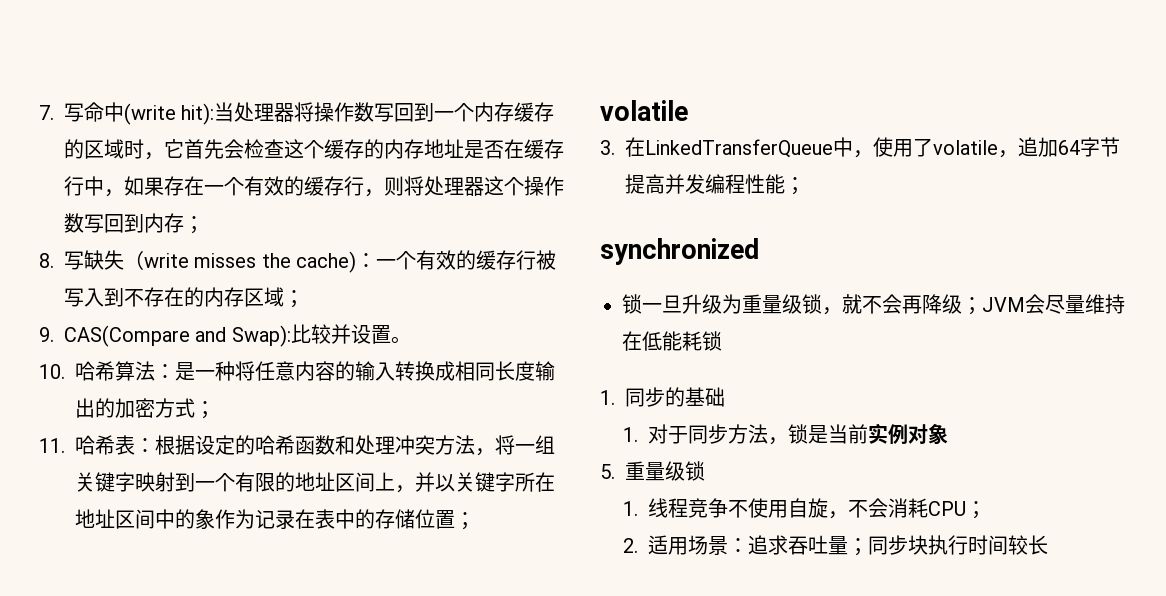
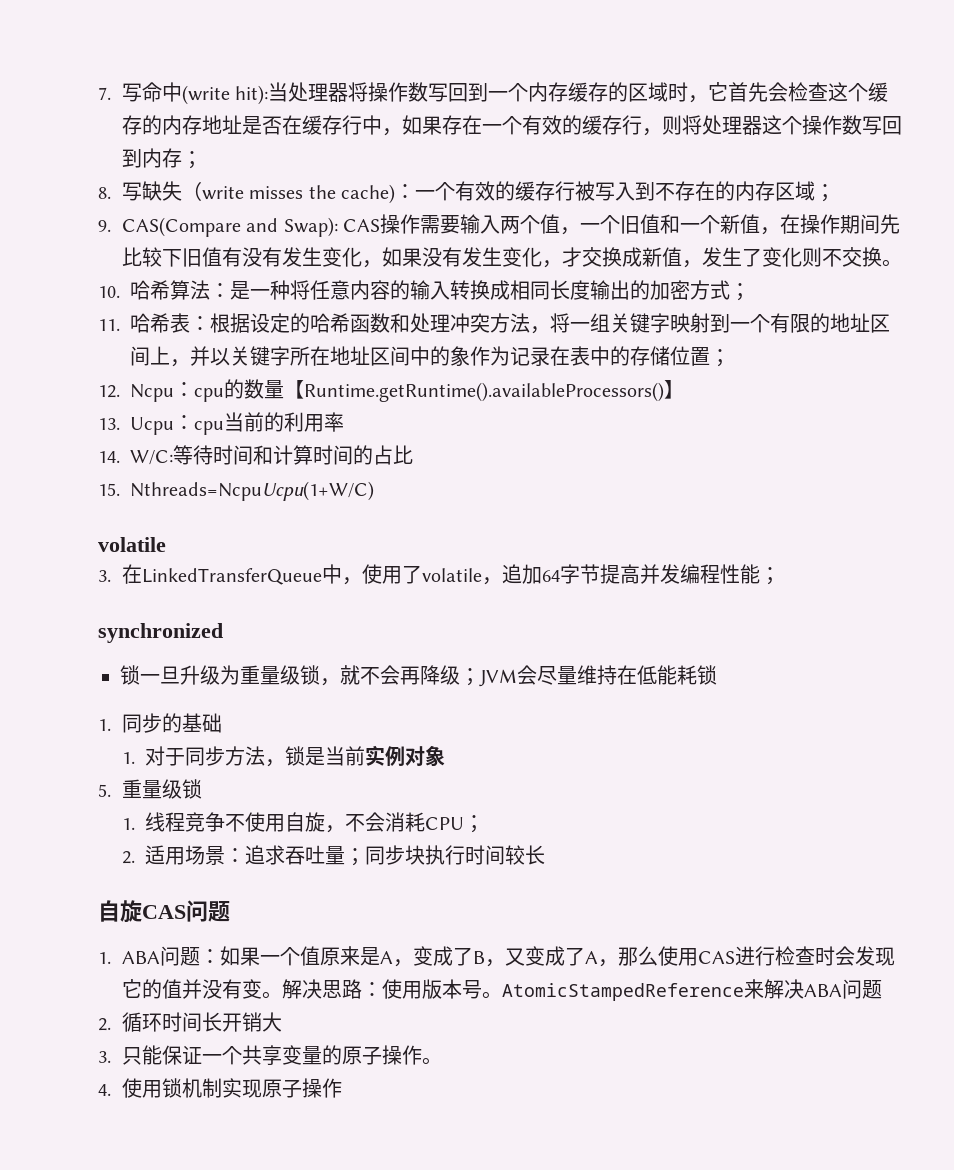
[290,324,391,344] 比较并设置 -> [342,214,900,235] [121,247,882,268] CAS操作需要输入两个值，一个旧值和一个新值，在操作期间先比较下旧值有没有发生变化，如果没有发生变化，才交换成新值，发生了变化则不交换
(475, 521) none -> [98,379,684,402] [98,412,344,435] [98,445,413,465] [98,481,374,501] // 12. Ncpu：cpu的数量【Runtime.getRuntime().availableProcessors()】 // 13. Ucpu：cpu当前的利用率 // 14. W/C:等待时间和计算时间的占比 // 15. Nthreads=NcpuUcpu(1+W/C)
(1048, 545) none -> [98,900,230,923] [98,946,895,967] [121,979,882,1001] [98,1012,282,1032] [98,1045,442,1066] [98,1078,342,1098] // 自旋CAS问题 // 1. ABA问题：如果一个值原来是A，变成了B，又变成了A，那么使用CAS进行检查时会发现它的值并没有变。解决思路：使用版本号。AtomicStampedReference来解决ABA问题 // 2.循环时间长开销大 // 3.只能保证一个共享变量的原子操作。 // 4.使用锁机制实现原子操作

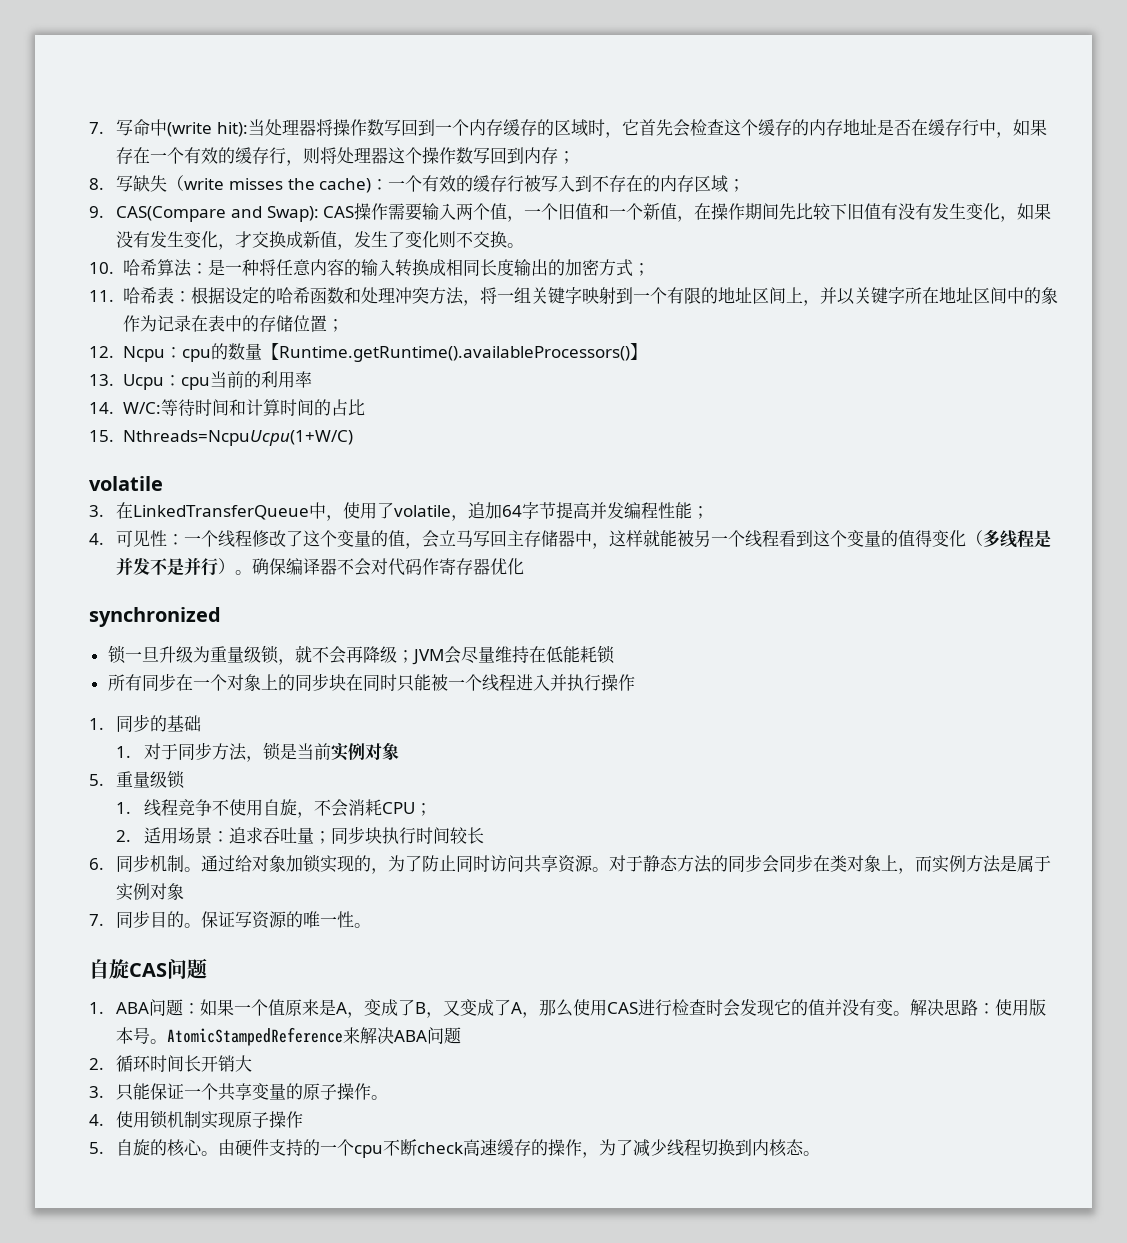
(780, 576) none -> [89,529,1052,549] [116,557,525,576] // 4.可见性：一个线程修改了这个变量的值，会立马写回主存储器中，这样就能被另一个线程看到这个变量的值得变化（多线程是并发不是并行）。确保编译器不会对代码作寄存器优化
(717, 675) none -> [107,673,635,692] // 所有同步在一个对象上的同步块在同时只能被一个线程进入并执行操作
(546, 855) none -> [89,854,1052,874] [116,883,185,901] [89,910,372,929] // 6.同步机制。通过给对象加锁实现的，为了防止同时访问共享资源。对于静态方法的同步会同步在类对象上，而实例方法是属于实例对象 // 7.同步目的。保证写资源的唯一性。
(342, 1088) none -> [89,1139,821,1158] // 5.自旋的核心。由硬件支持的一个cpu不断check高速缓存的操作，为了减少线程切换到内核态。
..........
ACTION ITEM: Your reply should consist of the data, transcribed exactly, and should hold no pictures.

ANSWER BOX:
[290,324,391,344] 比较并设置 -> [342,214,900,235] [121,247,882,268] CAS操作需要输入两个值，一个旧值和一个新值，在操作期间先比较下旧值有没有发生变化，如果没有发生变化，才交换成新值，发生了变化则不交换
(475, 521) none -> [98,379,684,402] [98,412,344,435] [98,445,413,465] [98,481,374,501] // 12. Ncpu：cpu的数量【Runtime.getRuntime().availableProcessors()】 // 13. Ucpu：cpu当前的利用率 // 14. W/C:等待时间和计算时间的占比 // 15. Nthreads=NcpuUcpu(1+W/C)
(1048, 545) none -> [98,900,230,923] [98,946,895,967] [121,979,882,1001] [98,1012,282,1032] [98,1045,442,1066] [98,1078,342,1098] // 自旋CAS问题 // 1. ABA问题：如果一个值原来是A，变成了B，又变成了A，那么使用CAS进行检查时会发现它的值并没有变。解决思路：使用版本号。AtomicStampedReference来解决ABA问题 // 2.循环时间长开销大 // 3.只能保证一个共享变量的原子操作。 // 4.使用锁机制实现原子操作

(780, 576) none -> [89,529,1052,549] [116,557,525,576] // 4.可见性：一个线程修改了这个变量的值，会立马写回主存储器中，这样就能被另一个线程看到这个变量的值得变化（多线程是并发不是并行）。确保编译器不会对代码作寄存器优化
(717, 675) none -> [107,673,635,692] // 所有同步在一个对象上的同步块在同时只能被一个线程进入并执行操作
(546, 855) none -> [89,854,1052,874] [116,883,185,901] [89,910,372,929] // 6.同步机制。通过给对象加锁实现的，为了防止同时访问共享资源。对于静态方法的同步会同步在类对象上，而实例方法是属于实例对象 // 7.同步目的。保证写资源的唯一性。
(342, 1088) none -> [89,1139,821,1158] // 5.自旋的核心。由硬件支持的一个cpu不断check高速缓存的操作，为了减少线程切换到内核态。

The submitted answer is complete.